More exalted than any mere forms of purification, or rituals of worship, is that notion of a living Presence concealed in all phenomena. There has been and is to-day among all peoples a belief in many invisible spirits that have some sort of power over the clouds, the winds, the waters, the earth, and all its teeming growths. We call it Animism, Shamanism, and in a certain specific form, Fetishism. Belief in a countless multitude of spirits who can influence the elements about us for good or for evil, is firmly rooted in all the ancient peoples of Eastern Asia, from India to Japan. We have seen how deep a hold it had upon the earliest Shinto cult, and the later influences of Confucianism and Buddhism in Japan have tended rather[Pg 85] to strengthen than to suppress it in the popular mind.

These animistic conceptions have played a noteworthy part in connection with most, if not all, the religions of mankind. When combined with a groveling fear of the spirits, and with the practice of magic rites and incantations to propitiate them as so many evil demons, the belief has run into the lowest forms of superstition. But is there no element of truth in Animism? Why should we speak disparagingly of the old Japanese worshiper hearing the voices of unseen spirits in the moaning winds, in the sounding waterfalls, in the rolling thunder? Why should he not adore the Sun as the heavenly Benefactor, and see in waving trees and blooming flowers and drifting clouds the presence and activity of beings, perhaps sometimes a Being Supernatural? One-sided, defective puerile notions controlled, no doubt, his thinking, but the one supreme and fundamental fact was that he felt himself in the presence of the Supernatural. And that primeval concept is the one most essential truth of all religion. We have only to divest it of sundry errant,[Pg 86] non-essential interpretations in order to come face to face with the grandest, noblest, and most affecting theism, and monotheism as well. For monotheism finds its most advanced exposition in the doctrine of the universal immanence of God,—one God, the Eternal Spirit, in all, through all, over all.
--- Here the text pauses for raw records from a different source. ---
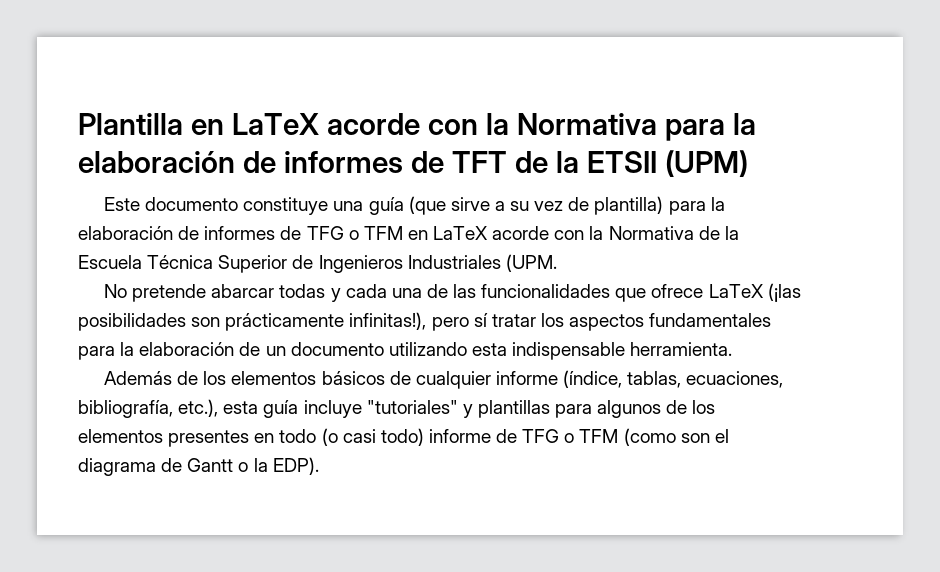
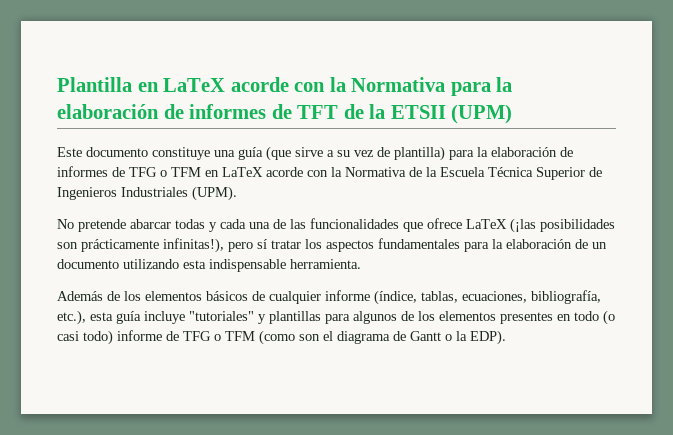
[505,254,557,272] (UPM. -> [192,186,237,201] (UPM).

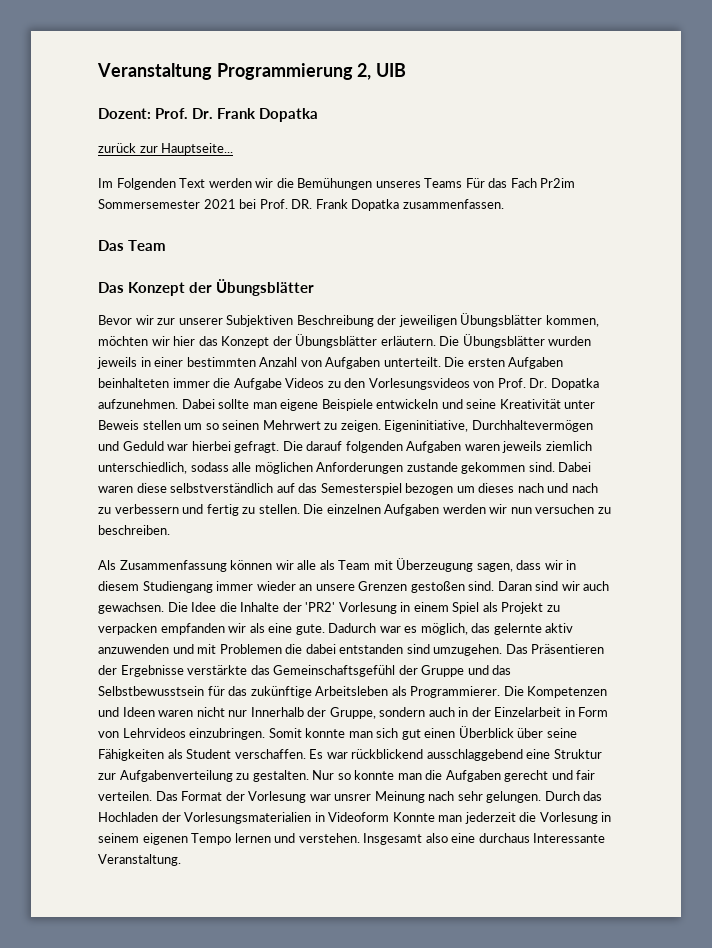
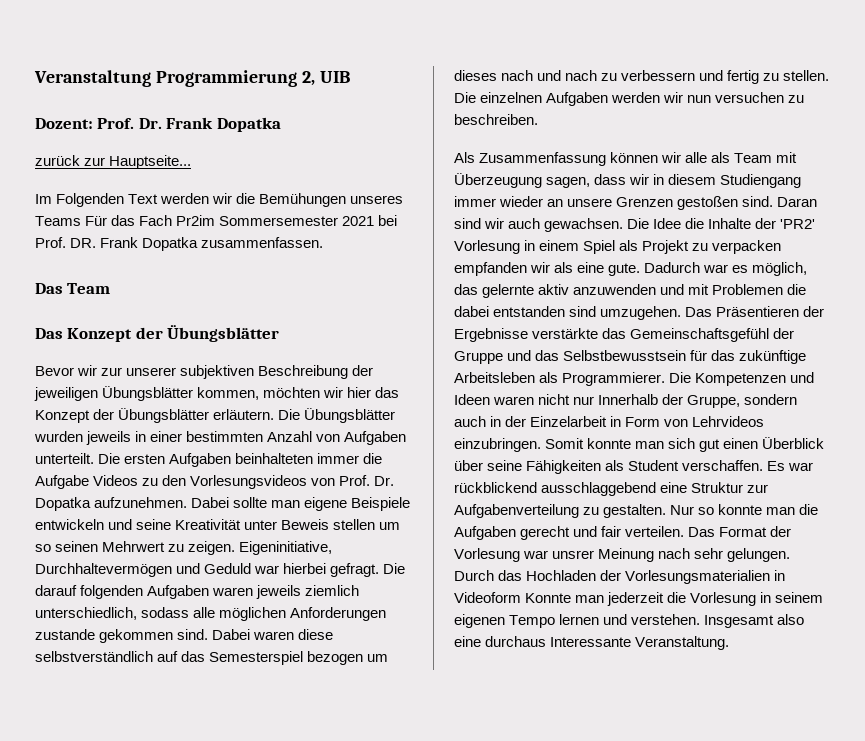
[226,315,294,327] Subjektiven -> [180,365,255,379] subjektiven

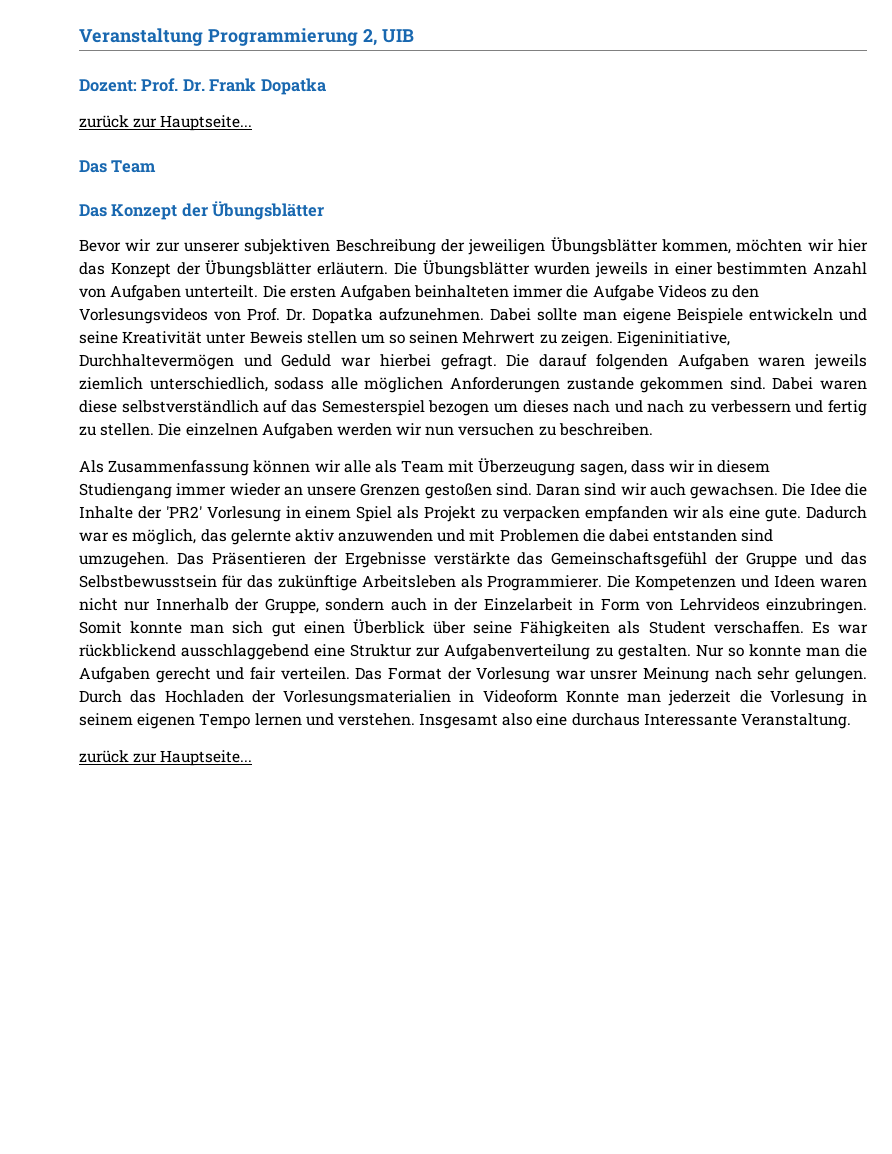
[35,193,404,207] [35,215,398,226] [35,237,324,251] // Im Folgenden Text werden wir die Bemühungen unseres Teams Für das Fach Pr2im Sommersemester 2021 bei Prof. DR. Frank Dopatka zusammenfassen. -> (253, 123) none
(730, 643) none -> [79,750,253,766] // zurück zur Hauptseite...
How far from such a concept of universal Animism was the old Hebrew psalmist, who sang of Jehovah "laying the beams of His chambers in the waters, making the clouds His chariot, walking upon the wings of the wind, sending forth springs into the valleys, causing the grass to grow upon the mountains," and receiving tribute of praises from the "sea-monsters and all deeps; fire and hail, snow and vapor; stormy wind performing His word; mountains and all hills; fruitful trees and all cedars; beasts and all cattle; creeping things and flying birds." To such a worshiper the world was all alive with God. And Jesus added an intensity and an affecting beauty to this whole concept of an immanent God when He said: "My Father worketh hitherto, and I work," and "not one sparrow falleth on the ground without your Father." I can conceive no Animism and no[Pg 87] Supernaturalism more minute or more adorable than the ever acting and ever continuous presence of an unseen but all observant "Father in the heavens." The heavens in which He dwells are above, below, within, and all around us.
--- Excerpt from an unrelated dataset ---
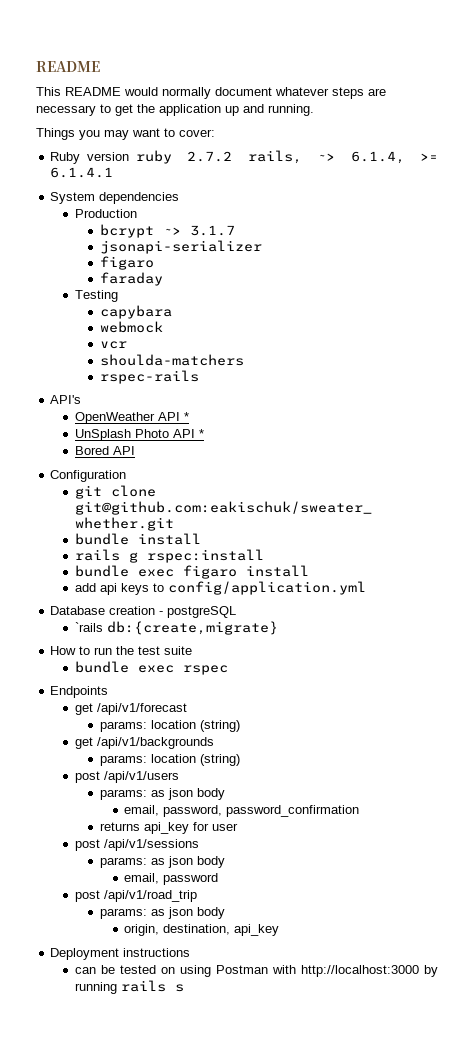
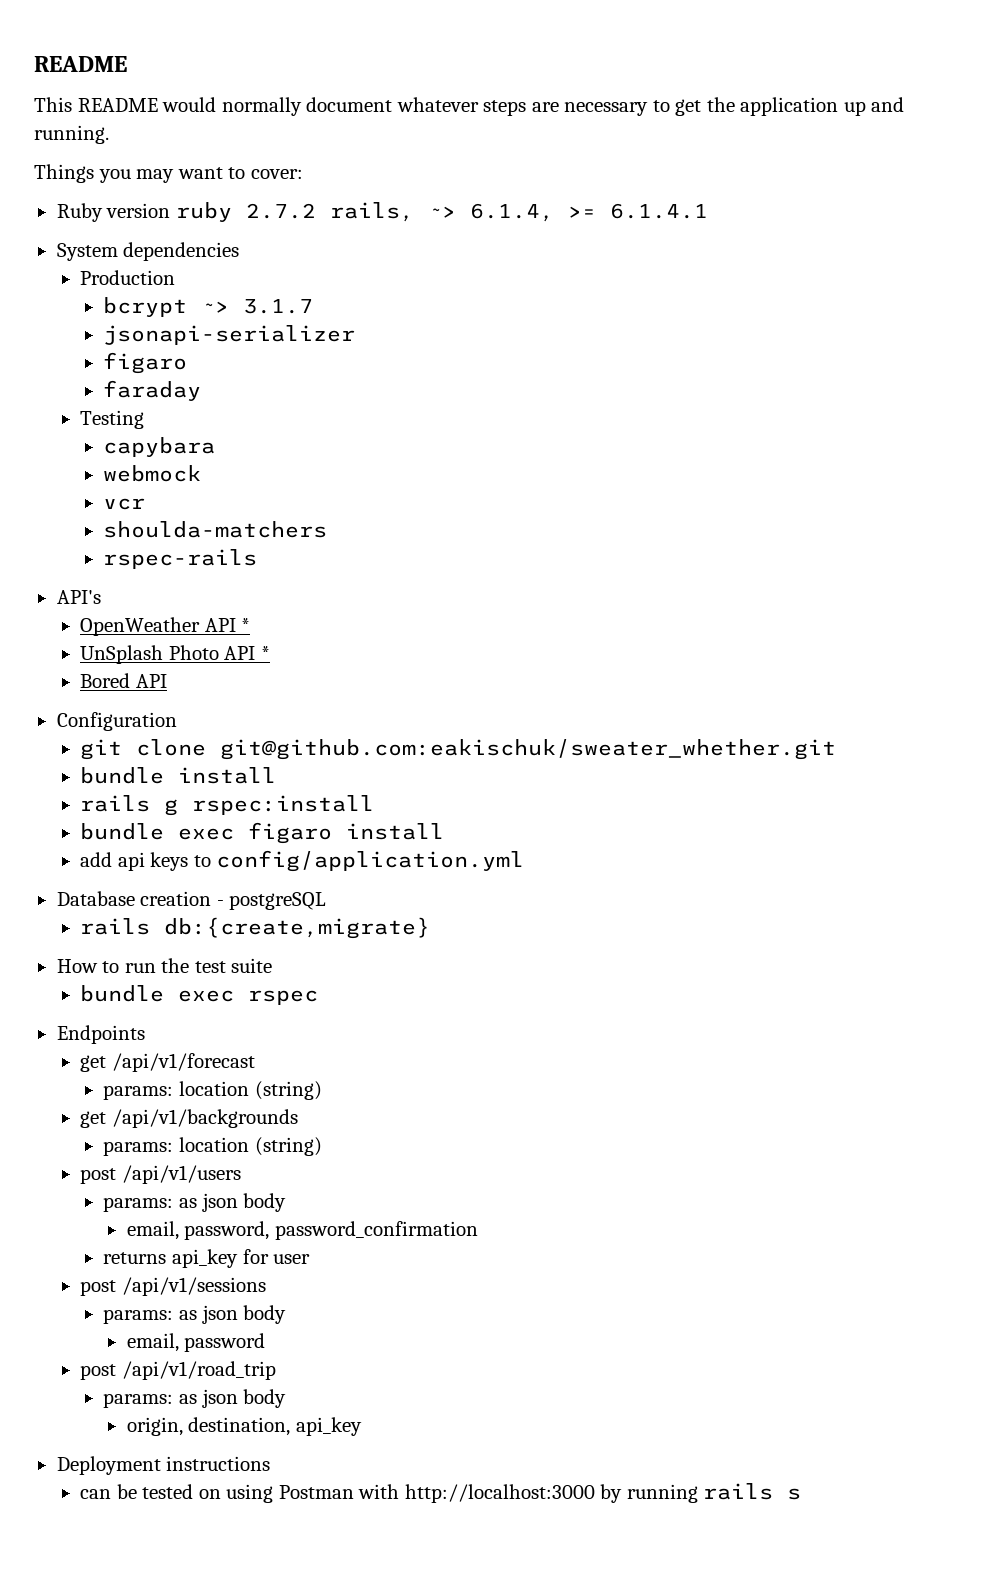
[74,622,103,632] `rails -> [80,918,151,935] rails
And this is the higher Animism which ought to be welcomed by the Shinto pilgrims of Japan as the beautiful fulfilling of their ancient dreams. Not so many gods, not a multitude of unfriendly spirits that need propitiation by our gifts of food and clothing, but ONE Heavenly Father, immanent in every plant that grows and in every dewdrop on the flowers, forever working for our good, caring for every birdling, and numbering the very hairs of our head.

With such a monotheistic conception of the world all mythologic and polytheistic notions of deity and the rule of the spirits of the dead must sooner or later disappear. Japanese scholars of high rank are telling their people and others that the modern Western learning has already destroyed the cosmogony of the Shinto cult. What is now most needed is a class of teachers straightforward and broad enough to show these people a nobler[Pg 88] and truer concept of the world. The new conception need have no conflict with the belief that the spirits of the dead are all about us, and are deeply interested in us still. The family cult may adjust itself to the new and higher doctrines, and lose none of the beauty and tenderness and sanctity which old affection connects with the domestic tablets of the honored and beloved dead. Herein the new faith is to fulfill rather than destroy the ancient rites of love. Such a monotheistic cult will find no reason or occasion to commit the blunder of the Jesuit missionaries, and seek interference with the government of the land. The Mikado may still command the reverence and the love of the people and be rationally honored as a child of heaven. Loyal Christians do that under every form of government. "Fear God; honor the king; for there is no power but God, and the powers that be are ordained of God; for they are the ministers of God's service;"—these are the precepts of the earliest apostolic gospel, and the modern missionary of Christ is bound to observe and teach them. He should exhibit common sense and discretion in foreign politics, recognize and honor the[Pg 89] legitimate power, and like the Great Teacher, "render unto Cæsar the things that are Cæsar's, and unto God the things that are God's."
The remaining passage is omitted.